OpenCV: C++ and C performance comparison

Tags:

Right now I'm developing some application using OpenCV API (C++). This application does processing with video.

On the PC everything works really fast. And today I decided to port this application on Android (to use camera as videoinput). Fortunately, there's OpenCV for Android so I just added my native code to sample Android application. Everything works fine except perfomance. I benchmarked my application and found that application works with 4-5 fps, what is actually not acceptable (my device has singlecore 1ghz processor) - I want it to work with about 10 fps.

Does it make a sence to fully rewrite my application on C? I know that using such things as std::vector is much comfortable for developer, but I don't care about it.

It seems that OpenCV's C interface has same functions/methods as C++ interface.
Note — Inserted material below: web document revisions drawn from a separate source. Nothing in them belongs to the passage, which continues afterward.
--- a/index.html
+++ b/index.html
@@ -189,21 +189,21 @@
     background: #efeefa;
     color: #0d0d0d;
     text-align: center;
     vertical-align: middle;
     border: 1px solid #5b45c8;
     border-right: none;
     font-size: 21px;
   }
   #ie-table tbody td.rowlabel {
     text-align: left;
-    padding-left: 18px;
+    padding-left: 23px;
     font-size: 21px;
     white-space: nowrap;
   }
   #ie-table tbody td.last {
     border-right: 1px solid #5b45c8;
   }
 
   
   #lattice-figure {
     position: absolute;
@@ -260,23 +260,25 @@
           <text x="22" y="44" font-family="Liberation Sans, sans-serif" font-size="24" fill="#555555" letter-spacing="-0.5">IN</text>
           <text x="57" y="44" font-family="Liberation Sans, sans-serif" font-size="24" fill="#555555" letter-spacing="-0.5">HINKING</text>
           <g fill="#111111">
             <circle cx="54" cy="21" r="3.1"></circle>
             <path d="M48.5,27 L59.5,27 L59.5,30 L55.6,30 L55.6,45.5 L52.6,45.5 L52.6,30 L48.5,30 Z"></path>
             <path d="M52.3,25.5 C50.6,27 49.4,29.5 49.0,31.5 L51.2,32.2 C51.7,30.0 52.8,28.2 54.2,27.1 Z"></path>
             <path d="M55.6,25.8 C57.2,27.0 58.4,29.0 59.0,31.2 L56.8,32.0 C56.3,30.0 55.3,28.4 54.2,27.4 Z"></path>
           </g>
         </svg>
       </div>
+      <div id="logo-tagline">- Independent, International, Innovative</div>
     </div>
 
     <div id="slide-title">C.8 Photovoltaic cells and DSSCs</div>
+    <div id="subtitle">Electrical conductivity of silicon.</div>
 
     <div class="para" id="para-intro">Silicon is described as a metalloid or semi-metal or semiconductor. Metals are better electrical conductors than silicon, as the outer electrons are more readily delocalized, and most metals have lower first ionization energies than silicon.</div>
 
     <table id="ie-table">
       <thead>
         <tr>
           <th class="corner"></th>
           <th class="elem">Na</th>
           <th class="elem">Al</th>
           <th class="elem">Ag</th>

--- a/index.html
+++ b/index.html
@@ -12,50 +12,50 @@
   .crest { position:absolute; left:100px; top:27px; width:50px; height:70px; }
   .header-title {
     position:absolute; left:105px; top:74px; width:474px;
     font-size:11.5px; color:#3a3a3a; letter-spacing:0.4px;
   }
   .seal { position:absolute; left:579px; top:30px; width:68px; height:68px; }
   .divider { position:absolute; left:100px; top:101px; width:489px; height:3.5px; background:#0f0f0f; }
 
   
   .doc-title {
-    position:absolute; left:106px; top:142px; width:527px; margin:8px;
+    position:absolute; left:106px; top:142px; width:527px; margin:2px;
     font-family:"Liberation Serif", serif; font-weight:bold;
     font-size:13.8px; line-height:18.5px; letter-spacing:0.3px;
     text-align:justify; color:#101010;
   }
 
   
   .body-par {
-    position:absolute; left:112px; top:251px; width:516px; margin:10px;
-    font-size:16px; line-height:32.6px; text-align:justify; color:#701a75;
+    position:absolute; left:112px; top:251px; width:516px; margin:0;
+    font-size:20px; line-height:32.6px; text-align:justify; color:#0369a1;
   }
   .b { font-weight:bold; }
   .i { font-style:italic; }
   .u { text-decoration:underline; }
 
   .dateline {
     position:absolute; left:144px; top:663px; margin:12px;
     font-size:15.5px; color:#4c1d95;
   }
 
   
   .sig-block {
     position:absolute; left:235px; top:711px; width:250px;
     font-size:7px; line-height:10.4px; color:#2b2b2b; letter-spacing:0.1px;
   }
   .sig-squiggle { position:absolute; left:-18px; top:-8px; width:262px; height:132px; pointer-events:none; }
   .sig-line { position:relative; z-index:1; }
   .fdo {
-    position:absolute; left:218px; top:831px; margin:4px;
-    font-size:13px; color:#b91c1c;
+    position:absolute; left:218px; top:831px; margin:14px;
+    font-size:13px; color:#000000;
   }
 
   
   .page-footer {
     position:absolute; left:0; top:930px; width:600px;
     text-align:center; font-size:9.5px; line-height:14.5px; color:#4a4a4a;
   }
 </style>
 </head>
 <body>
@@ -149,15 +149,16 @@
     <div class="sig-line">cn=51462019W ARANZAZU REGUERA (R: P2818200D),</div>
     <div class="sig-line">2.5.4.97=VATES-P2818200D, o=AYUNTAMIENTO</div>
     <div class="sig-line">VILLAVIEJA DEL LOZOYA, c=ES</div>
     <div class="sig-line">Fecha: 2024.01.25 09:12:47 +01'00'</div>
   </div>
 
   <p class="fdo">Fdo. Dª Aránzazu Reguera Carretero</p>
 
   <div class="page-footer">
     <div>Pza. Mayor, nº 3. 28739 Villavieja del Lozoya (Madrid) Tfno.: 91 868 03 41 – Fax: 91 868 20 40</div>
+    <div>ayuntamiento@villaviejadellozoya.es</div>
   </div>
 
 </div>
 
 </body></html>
I googled this question but didn't find anything.

Thanks for any advice.

950

asked Jul 07 '12 15:07

ArtemStorozhuk

5 Answers

I've worked quite a lot with Android and optimizations (I wrote a video processing app that processes a frame in 4ms) so I hope I will give you some pertinent answers.

There is not much difference between the C and C++ interface in OpenCV. Some of the code is written in C, and has a C++ wrapper, and some viceversa. Any significant differences between the two (as measured by Shervin Emami) are either regressions, bug fixes or quality improvements. You should stick with the latest OpenCV version.

Why not rewrite?

You will spend a good deal of time, which you could use much better. The C interface is cumbersome, and the chance to introduce bugs or memory leaks is high. You should avoid it, in my opinion.

Advice for optimization

A. Turn on optimizations.

Both compiler optimizations and the lack of debug assertions can make a big difference in your running time.

B. Profile your app.

Do it first on your computer, since it is much easier. Use visual studio profiler, to identify the slow parts. Optimize them. Never optimize because you think is slow, but because you measure it. Start with the slowest function, optimize it as much as possible, then take the second slower. Measure your changes to make sure it's indeed faster.

C. Focus on algorithms.

A faster algorithm can improve performance with orders of magnitude (100x). A C++ trick will give you maybe 2x performance boost.

Classical techniques:

Resize you video frames to be smaller. Often you can extract the information from a 200x300px image, instead of a 1024x768. The area of the first one is 10 times smaller.
Use simpler operations instead of complicated ones. Use integers instead of floats. And never use double in a matrix or a for loop that executes thousands of times.
Do as little calculation as possible. Can you track an object only in a specific area of the image, instead of processing it all for all the frames? Can you make a rough/approximate detection on a very small image and then refine it on a ROI in the full frame?

D. Use C where it matters

In loops, it may make sense to use C style instead of C++. A pointer to a data matrix or a float array is much faster than mat.at or std::vector<>. Often the bottleneck is a nested loop. Focus on it. It doesn't make sense to replace vector<> all over the place and spaghettify your code.

E. Avoid hidden costs

Some OpenCV functions convert data to double, process it, then convert back to the input format. Beware of them, they kill performance on mobile devices. Examples: warping, scaling, type conversions. Also, color space conversions are known to be lazy. Prefer grayscale obtained directly from native YUV.

F. Use vectorization

ARM processors implement vectorization with a technology called NEON. Learn to use it. It is powerful!

A small example:

Click to copy

float* a, *b, *c;
// init a and b to 1000001 elements
for(int i=0;i<1000001;i++)
    c[i] = a[i]*b[i];

can be rewritten as follows. It's more verbose, but much faster.

Click to copy

float* a, *b, *c;
// init a and b to 1000001 elements
float32x4_t _a, _b, _c;
int i;
for(i=0;i<1000001;i+=4)
{  
    a_ = vld1q_f32( &a[i] ); // load 4 floats from a in a NEON register
    b_ = vld1q_f32( &b[i] );
    c_ = vmulq_f32(a_, b_); // perform 4 float multiplies in parrallel
    vst1q_f32( &c[i], c_); // store the four results in c
}
// the vector size is not always multiple of 4 or 8 or 16. 
// Process the remaining elements
for(;i<1000001;i++)
    c[i] = a[i]*b[i];

Purists say you must write in assembler, but for a regular programmer that's a bit daunting. I had good results using gcc intrinsics, like in the above example.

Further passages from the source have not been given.